TOTAL - $11,151,119 Annual Contract Value in FY20
One Time Service & Set up Revenue
VitalHub core business is up to more or less 50/50 Recurring vs Service & Setup as of last Q. Given the organic growth rate is so high this figure along with EBITDA margin should continue to work its way higher over time.
Annual One Time Service & Set Up as of Q2 - $5,321,119
Add: Incremental Annualized Organic Growth - $1,330,000 *I am not sure the relative breakdown of the Nova Scotia contract so I am not going to include any incremental service and setup here.
Add: Acquired Revenue – The 40% of the of the non-recurring portion of the acquired revenue as previously calculated is $1,480,000
TOTAL - $8,131,119 in One Time Service & Set up Revenue
TOTAL REVENUE TARGET - $19,282,238 (58/42 Recurring Revenue * This is the key number to continue to drive higher, as it moves higher so will the valuation and profitability)
Profitability
No complaints here, one of the few companies down market cap that is putting up operating cashflow and EBITDA on strong repeatable/defensible margins. Given the strength and nature of revenue I think you can still see further margin expansion.
The nature of recurring revenue will always be associated with higher margin revenue especially as the platform scales. In many cases it can support EBITDA margins running as high a 40 – 50%. However, on a blended basis I think by the time you reach the end of FY20 you could be at an EBITDA margin run rate pushing 30%.
I think we could can be conservative here and assume a 25% EBITDA margin.
I need to make a critical point here; these are the exact type of businesses I look for. They are asset light which results in very little CapEx requirements so all the operating cashflow or EBITDA they generate can be funneled right back into the business whether it be organic growth or further acquisitions. For a bonus, clean balance sheet makes life a lot less stressful. Once again checks all the boxes. This is the origin story to the great capital compounders in the stock market, where you just buy ‘em and hold on forever.
TARGET - $4,820,560 EBITDA
Valuation
This is where the rubber hits the road, whether you look at WELL.V which at its peak was trading at >6x Annualized Sales or RHT.V at its peak trading at a Price/Sales multiple of ININFITY – because they had no collectable sales!!!
VitalHub has something that neither of those two companies have, a history of generating stable cashflow and EBITDA, it should trade at a premium for this. WELL.V trades at a premium valuation given the past history of the CEO selling his last business well I got news flash, the VHI.V CEO did the same thing.
All the bickering aside this a high value recurring revenue business with strong EBITDA margins. I come back to my north star of valuation. 4 x 1 Sales (4x Recurring 1x Service/Setup) or 20x Free Cash Flow multiple.

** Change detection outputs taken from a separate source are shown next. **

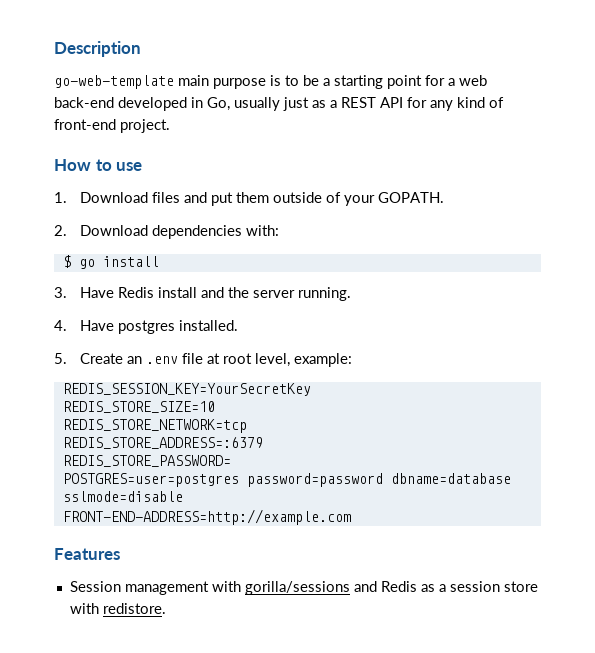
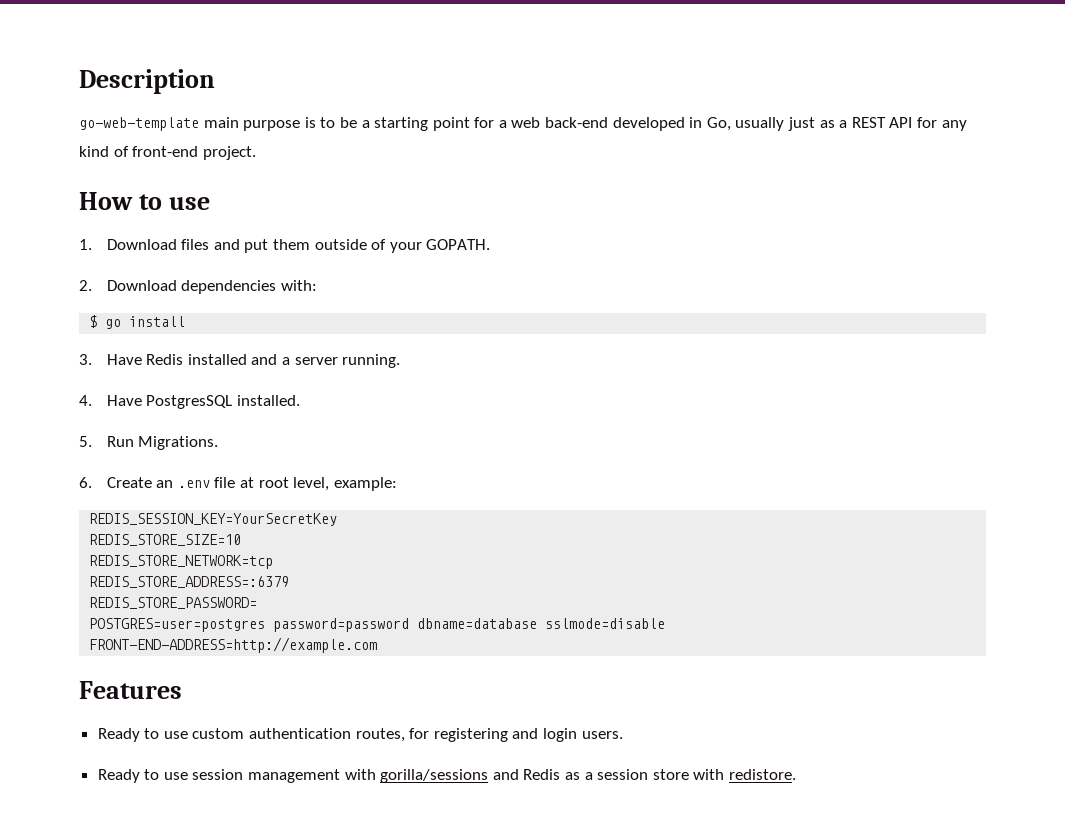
[158,287,250,298] install and the -> [187,354,291,365] installed and a
[118,320,176,334] postgres -> [146,395,233,409] PostgresSQL
(67, 358) none -> [106,436,219,450] [79,477,92,488] Run Migrations. // 6.
[69,581,121,592] Session -> [97,728,623,742] [97,769,244,783] Ready to use custom authentication routes, for registering and login users. // Ready to use session

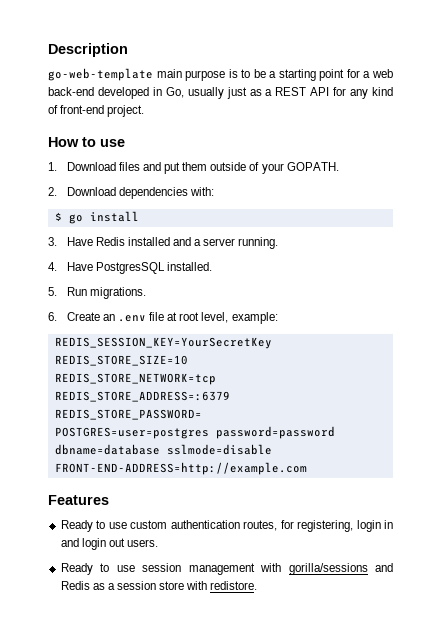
[138,436,219,450] Migrations. -> [89,287,146,299] migrations.
[433,728,508,742] registering -> [297,520,394,532] registering, login in
(578, 735) none -> [108,538,125,547] out

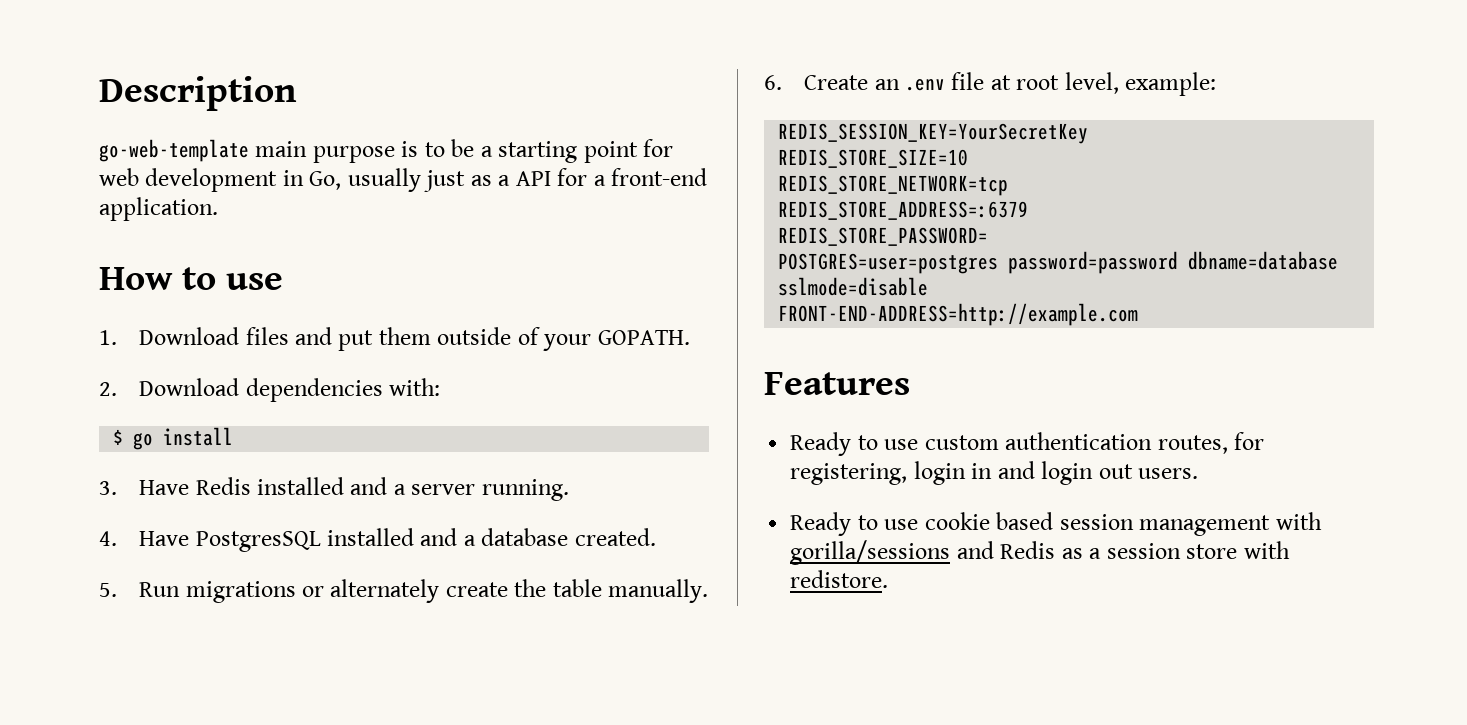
[363,69,393,78] [48,87,149,99] a web back-end developed -> [99,168,278,192] web development
[275,87,307,96] REST -> (511, 180) none
[350,87,393,99] [48,105,145,117] any kind of front-end project. -> [593,168,708,186] [99,197,218,221] a front-end application.
[166,262,212,271] [48,287,146,299] installed. // 5. Run migrations. -> [326,528,656,546] [99,579,709,603] installed and a database created. // 5. Run migrations or alternately create the table manually.
(135, 568) none -> [924,512,1054,530] cookie based

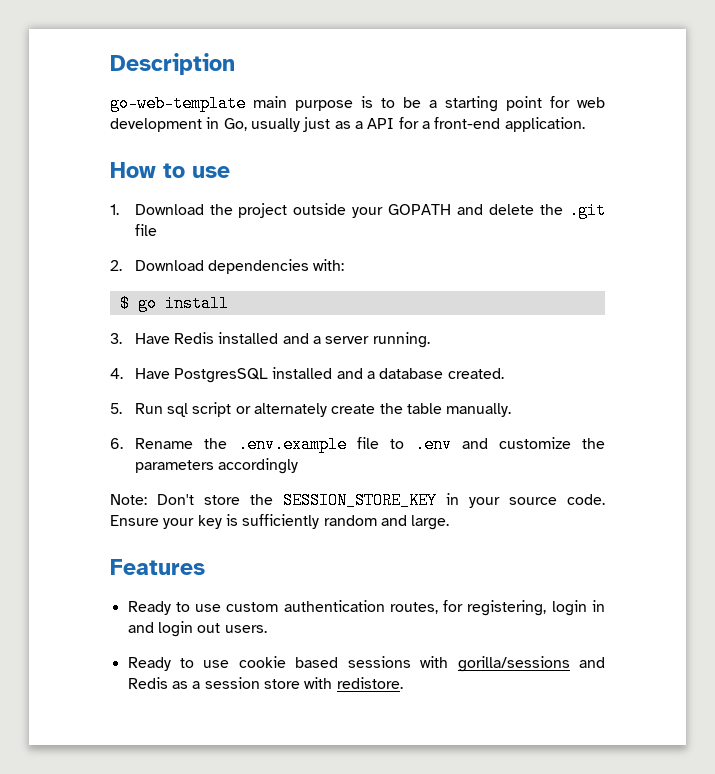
[245,327,690,351] files and put them outside of your GOPATH. -> [209,202,606,219] [134,224,157,236] the project outside your GOPATH and delete the .git file
[185,581,296,603] migrations -> [166,402,232,417] sql script
[804,72,1217,96] [778,123,1089,144] [778,149,969,168] [778,175,1009,196] [778,201,1029,220] [778,227,989,246] [778,251,1339,274] [778,277,929,296] [778,303,1139,326] Create an .env file at root level, example: // REDIS_SESSION_KEY=YourSecretKey // REDIS_STORE_SIZE=10 // REDIS_STORE_NETWORK=tcp // REDIS_STORE_ADDRESS=:6379 // REDIS_STORE_PASSWORD= // POSTGRES=user=postgres password=password dbname=database sslmode=disable // FRONT-END-ADDRESS=http://example.com -> [134,436,605,453] [134,458,298,474] [110,492,605,509] [110,514,450,530] Rename the .env.example file to .env and customize the parameters accordingly // Note: Don't store the SESSION_STORE_KEY in your source code. Ensure your key is sufficiently random and large.
[1059,514,1271,536] session management -> [347,656,411,668] sessions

On a 4 x 1 Sales Metric I get a price target of 0.31/share or exactly 100% upside.
On a 20x Free Cash Flow I get a price target of 0.55/share or 230% upside.
You pick your metric you want to look at, I say higher.
This is the newest member of my Big 5 Small Cap, High Growth, Asset Light & Burgeoning Cashflow Monsters.
Anything under the 0.18/share where the recent warrant exercise price crossed I don’t think you can go wrong in the long run.